労働時間の開始と終了は、どこからどこまでをいうのでしょうか?

 労働時間はどの範囲のことをいうのでしょうか。

 たとえば、会社の敷地や建物に入ったときなのか、安全着や制服の着用後からなのか、職場体操終了後なのか、作業準備後なのか、実際に業務を開始したときなのかなど、具体的に教えて下さい。

上記「労働時間の開始と終了は、どこからどこまでをいうのでしょうか?」に対する回答

 労働時間とは、労働者が使用者の指揮命令に服し労務を提供している時間のことをいいます(これには、実際に作業していない手待ち時間も含まれます)が、労働時間に含まれるかどうかは、
1.使用者の命令があるかどうか、
2.業務に付随したものであるかどうか、
3.法令で義務づけられたものであるかどうか、
 などを基準に判断することになります。

 一般に、労働時間とは「労働者が使用者の指揮命令に服し労務を提供している時間」のことをいいます。

 しかし、実際の労働時間の開始時間は、会社の敷地や建物に入ったときからなのか、実際に業務を始めたときからなのか、また、安全用作業着を着用したり、制服に着替えたときなのかなど、どの時点から労働時間となるかが問題になります。

 この問題については、
1.使用者の命令があるかどうか、
2.当該作業を行なうために必然的なもの、あるいは通常必要とされるものであるかどうか、
3.法令で義務づけられているかどうか、
 などの点から判断されますが、具体的には次のようになります。

 まず、会社の敷地や建物に入った時点では未だ使用者の指揮命令下にはありませんので、労働時間とはなりませんが、作業準備時間(たとえば原材料や製品の整理整頓、機械の点検調整等)、作業終了後の整理整頓・後始末(翌日の準備を含む)は、特に使用者の明示の命令がなくても本来の業務に付随して発生するものですから、労働時間に算入しなければなりません。

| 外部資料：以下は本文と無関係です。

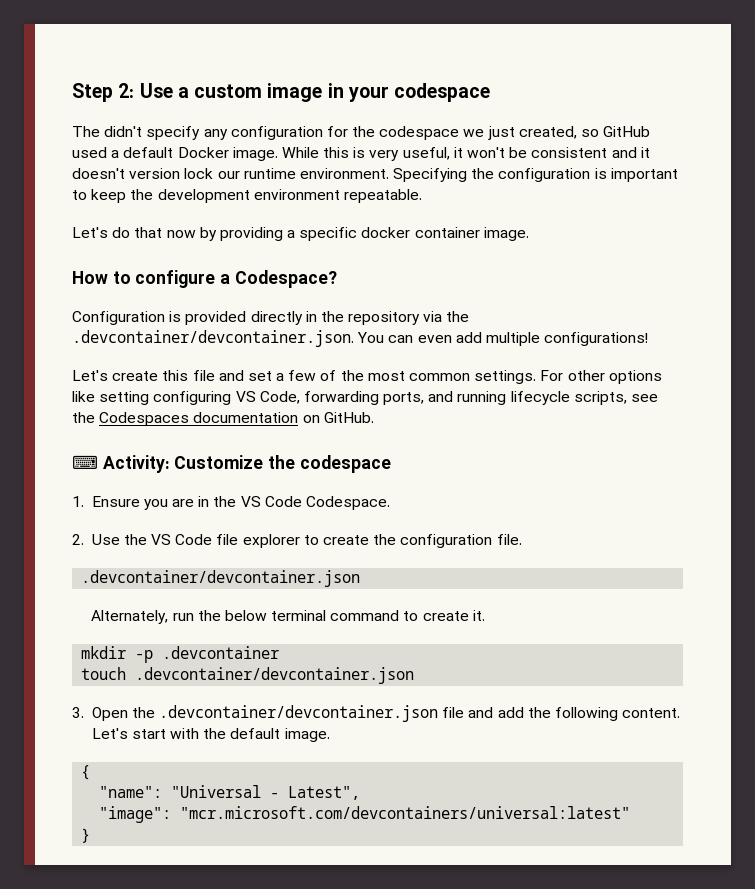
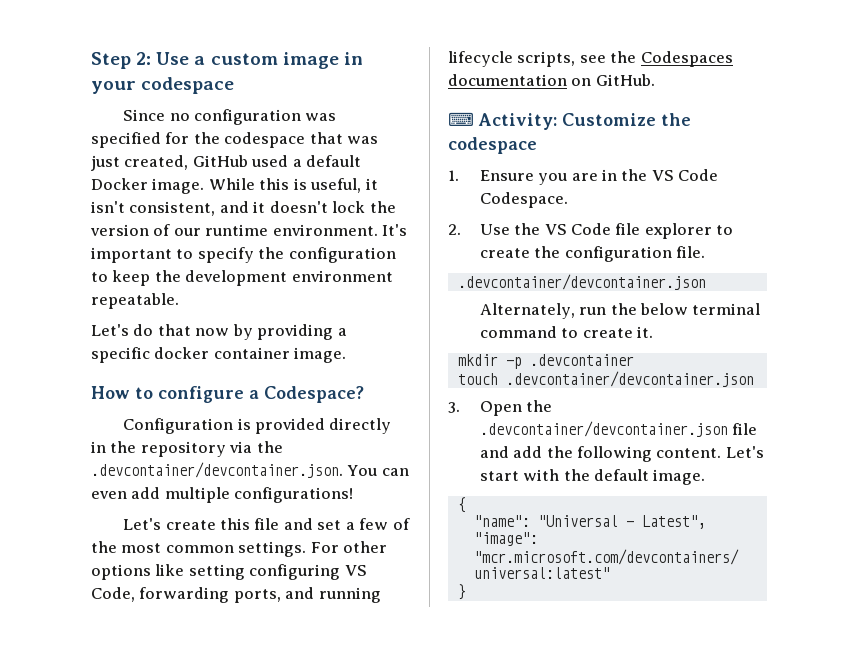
- The didn't specify any configuration for the codespace we just created, so GitHub used a default Docker image.
+ Since no configuration was specified for the codespace that was just created, GitHub used a default Docker image.
- While this is very useful, it won't be consistent and it doesn't version lock our runtime environment. Specifying the configuration is important to keep the development environment repeatable.
+ While this is useful, it isn't consistent, and it doesn't lock the version of our runtime environment. It's important to specify the configuration to keep the development environment repeatable.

 また、更衣時間については、労働者が任意に行う更衣時間は労働時間に含める必要はありませんが、あらかじめ義務づけられている制服の着脱時間や安全具の装着時間については労働時間となります。

 この点について、裁判例では「一定の強制が行われる場合には労働時間に含まれる」(昭62.11.27 長崎地裁判決「三菱重工長崎造船所事件」昭59.1.31 東京高裁判決「石川島播磨東ニ工場事件」参照)と判示しています。

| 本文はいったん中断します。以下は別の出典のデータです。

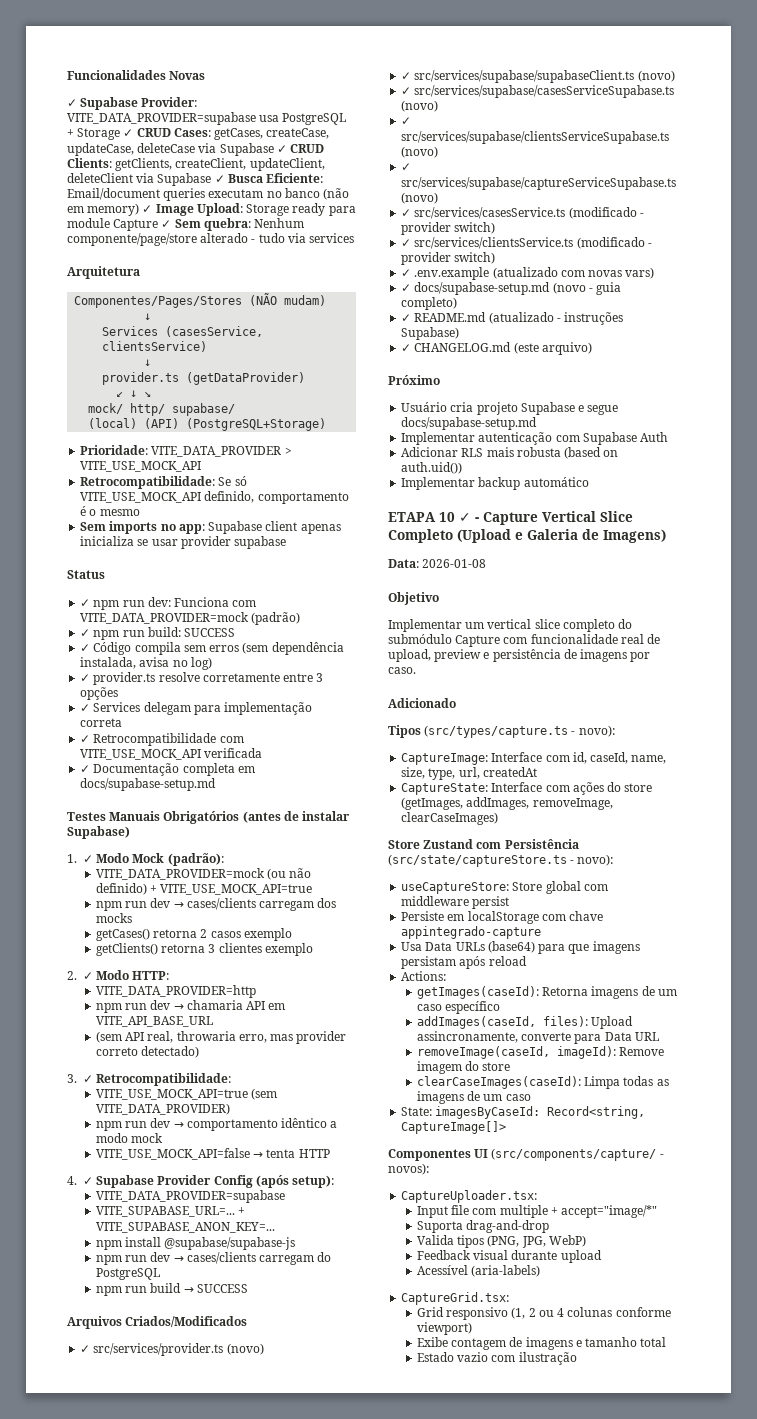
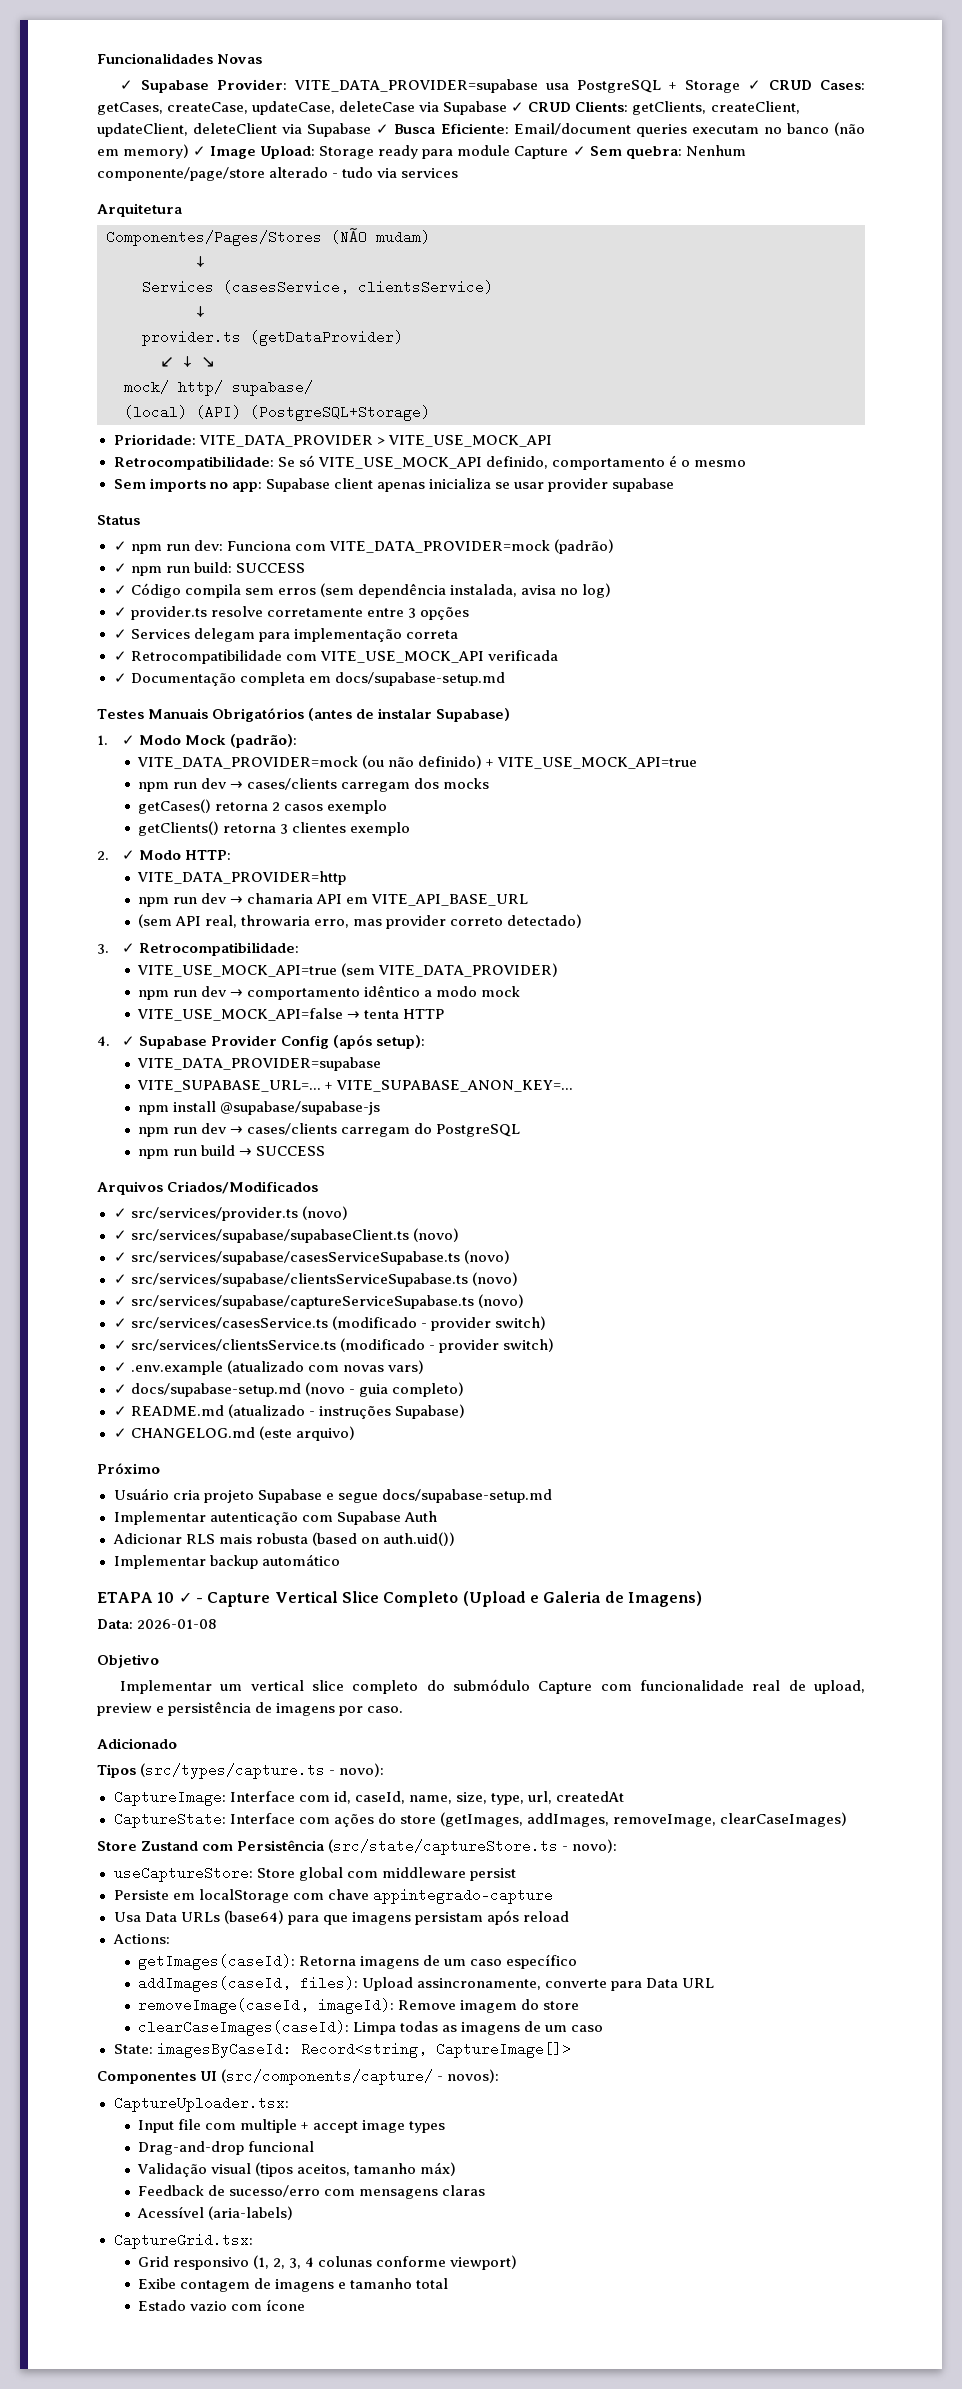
- Input file com multiple + accept="image/*"
- Suporta drag-and-drop
- Valida tipos (PNG, JPG, WebP)
- Feedback visual durante upload
+ Input file com multiple + accept image types
+ Drag-and-drop funcional
+ Validação visual (tipos aceitos, tamanho máx)
+ Feedback de sucesso/erro com mensagens claras
- Grid responsivo (1, 2 ou 4 colunas conforme viewport)
+ Grid responsivo (1, 2, 3, 4 colunas conforme viewport)
- Estado vazio com ilustração
+ Estado vazio com ícone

 また、職場体操については、それ自体が業務に密接に関連している場合、例えば、ミーティングのあと職場体操が行われるような場合は労働時間に含めなければなりません。

 なお、入門後職場までの歩行時間や着替え履き替えのための時間については、労働時間に含めるか否かは就業規則の定めに従い、定めがない場合には職場慣行による(昭 59.10.18最高裁第一小法廷判決「日野自動車工業事件」参照)とした裁判例があります。

 以上のことから、労働時間については、職種、勤務の特性、各々の職場慣行に応じて実質的にとらえる必要がありますので、労働時間の始期と終期について、上記の基準に則って、就業規則等で明確に定めておくことが望ましいでしょう。